Optimizing Plone Performance
This tutorial will show you a simple and effective way to use caching to make your Plone site a production-worthy setup capable of delivering in excess of 100 pages per second given proper hardware. (In progress)
Introduction, goals and credits
What this tutorial does and does not cover, and who's responsible for it.
In this tutorial, we will teach you how to cache your Plone site in a good way to get it responsive and fast for anonymous users visiting your site.
The strategy presented is a simple and efficient one, but has some caveats, and is not the magic silver bullet to solve any performance problem you may have. Very often, performance problems in Plone sites are caused by improper setup of Plone or the server it is running on, or badly written third-party products. It's important to know that there are more aspects that have to be taken into consideration when optimizing the performance of a Plone site.
This tutorial aims to do the following:
- Set up a web server in front of Plone that can cache elements that are marked up as being cachable - so they don't hit the Plone instance at all - but are rather served by the web server cache in front of it. This is especially efficient for assets like files, CSS and Javascript, but you can also apply it to entire pages if you need to serve up pages extremely fast.
- Set up a different virtual host with no caching for editor usage.
Credits
The Apache 1.3 setup was originally written up by Seb Potter, and was adapted to the updated Plone and Zope versions by Alexander Limi.
Common elements to caching
A brief explanation about what we are going to set up.
Plone is a very complex system. Whereas a flat HTML site might only take a hundredth of a second to load from a server, Plone's main page is fully dynamically rendered for each and every request. This might mean it takes up to 3 or 4 seconds to load a particularly expensive page if you have a slow server or and no caching.
Adding on top the fact that, including javascript and css the page size exceeds 100KB and can take more than 30 seconds to download, this can make for a pretty slow experience. Obviously, if you've got more than a couple of users on your site at once, it's going to be unusable.
That's the bad news.
However, it's not all bad.
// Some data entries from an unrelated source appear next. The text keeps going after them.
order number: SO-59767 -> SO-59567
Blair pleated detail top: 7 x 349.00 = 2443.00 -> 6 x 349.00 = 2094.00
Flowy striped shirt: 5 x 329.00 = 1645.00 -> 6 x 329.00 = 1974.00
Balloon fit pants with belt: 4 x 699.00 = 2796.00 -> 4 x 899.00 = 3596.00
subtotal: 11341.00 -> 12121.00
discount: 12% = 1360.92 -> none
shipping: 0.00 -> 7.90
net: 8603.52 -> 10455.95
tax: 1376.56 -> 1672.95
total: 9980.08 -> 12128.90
The Zope application which underlies
Plone was never meant to be a web server. Fortunately, we can use
Apache as a front-end web server to handle all of the tedious
connections from the web through a process called reverse
proxying.
To setup a reverse proxy is pretty easy. First, configure your Zope so that it's not running on port 80. By default, Zope runs on port 8080, but some installers and distributions use other ports - so substitute 8080 for whatever port your instance is running on. The important thing is that it should not be running on port 80, where we'll add the web server that should be in front of Plone.
Test this by accessing your site at http://yoursite.com:8080.
For the proxying to work, you need to add a Virtual Host Monster to the
root folder of your Zope installation. Call it anything you want, but
it must be added to the root of your Zope, and not the root
of your Plone site.
Plone 2.0 only: If you are running Plone 2.0.x, you will also need to edit the portal_skins/plone_templates/global_cache_settings
template to prevent Plone from sending out a Pragma: no-cache
HTTP header. By default, Plone was setup to disable all HTTP caching to ease
development.
Simply locate the template in your Plone site through the ZMI, and customise it into your custom skin folder. Now, edit it so that the contents are::
You are now ready to set up the web server.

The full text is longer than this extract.